We have people in OCGRS that can also do this for you, and one or two may if asked, but I've no idea what they would charge.


----------



## Gary Armitstead (Jan 2, 2008)

I received an email from Jonathan that he is indeed retired from the hobby, at this moment. I needed some work done by him. 

As I understand it, he is not doing any installing.


----------



## Greg Elmassian (Jan 3, 2008)

Thanks for confirming Gary. Too bad, his installs were super sanitary, and he really knows what he is doing.

Greg


----------



## Disneykid (Feb 24, 2015)

Michael Glavin said:


> Kyle
> 
> What engine are you converting to battery power? Some equipment is simpler than others.
> 
> Michael


It's an older Big Hauler I got recently. I am looking at joining a club and want to be able to run even when there isn't track power.


----------



## Gary Armitstead (Jan 2, 2008)

Greg Elmassian said:


> Thanks for confirming Gary. Too bad, his installs were super sanitary, and he really knows what he is doing.
> 
> Greg


Greg,

Yeah, it is too bad. He did EVERYTHING for me when I went to battery/RC. I just gave him my locomotives and told I wanted an install complete. He always delivered them back to me exactly the way I wanted it IF I could have done the work myself. I'm at a loss now on any further installs or repairs I need. Paul Burch recommended him to me back in 2006 when I went to the "Dark Side".
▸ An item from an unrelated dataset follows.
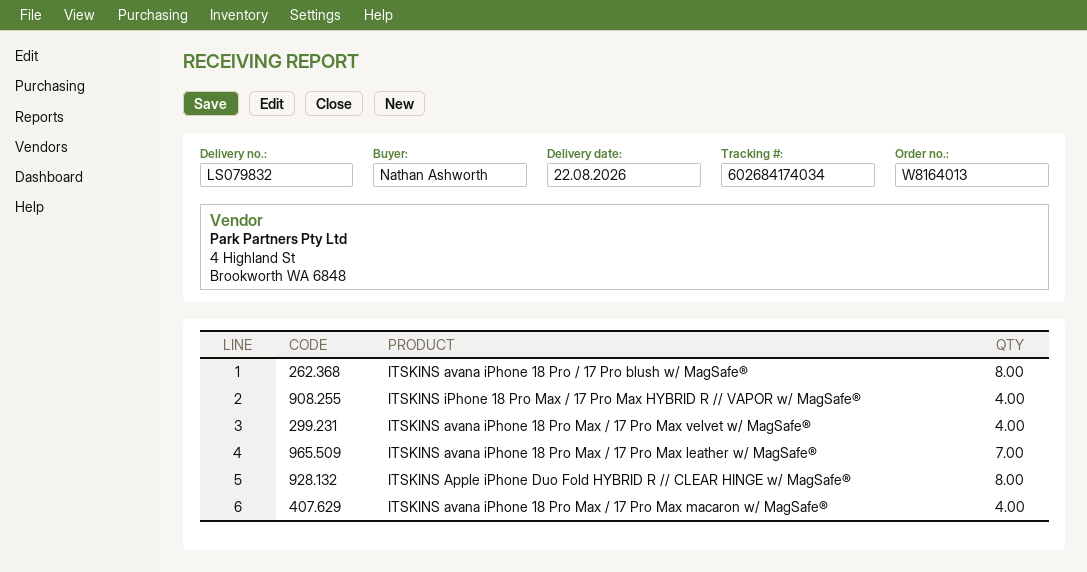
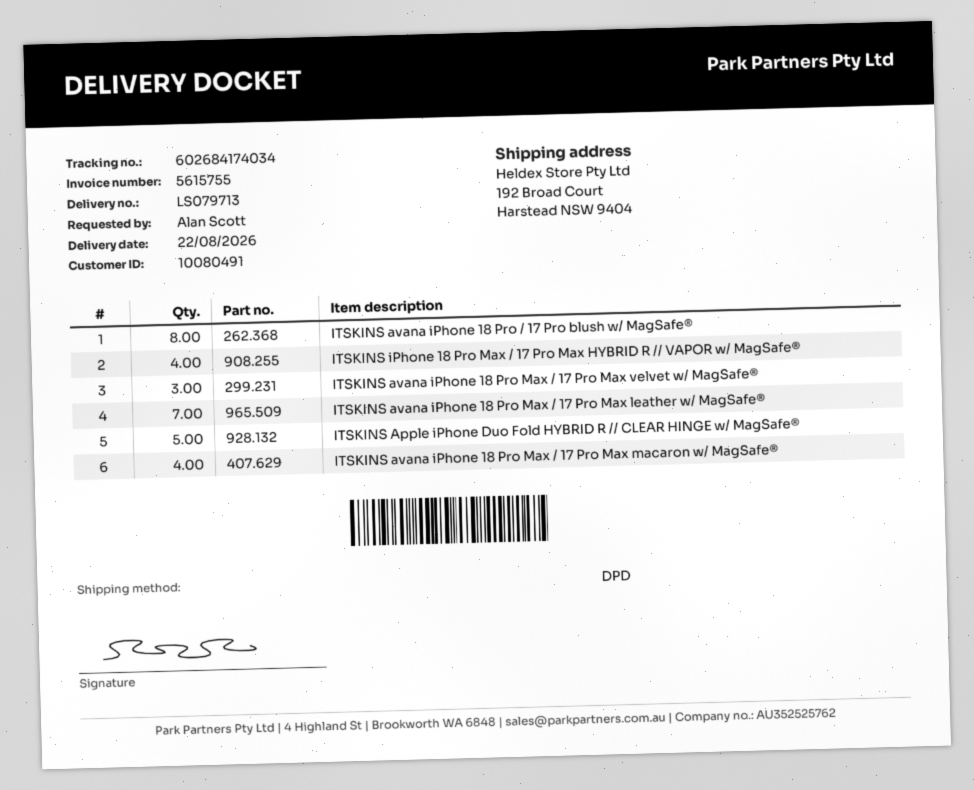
delivery note number: LS079832 -> LS079713
ordered by: Nathan Ashworth -> Alan Scott
ITSKINS avana iPhone 18 Pro Max / 17 Pro Max velvet w/ MagSafe®: 4 -> 3
ITSKINS Apple iPhone Duo Fold HYBRID R // CLEAR HINGE w/ MagSafe®: 8 -> 5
He will be a great loss to the hobby, that's for sure


----------



## Michael Glavin (Jan 2, 2009)

Disneykid said:


> It's an older Big Hauler I got recently. I am looking at joining a club and want to be able to run even when there isn't track power.


Kyle,

Perhaps finding a club of interest first and allowing the members to share their thoughts on equipment and experience herein would be prudent.

What are your thoughts on conversion of the Big Hauler? There are many choices available to you...

Michael


----------



## Treeman (Jan 6, 2008)

A Big Hauler could be quite easy by using just 2 wires from the motor output to run the locomotive.


----------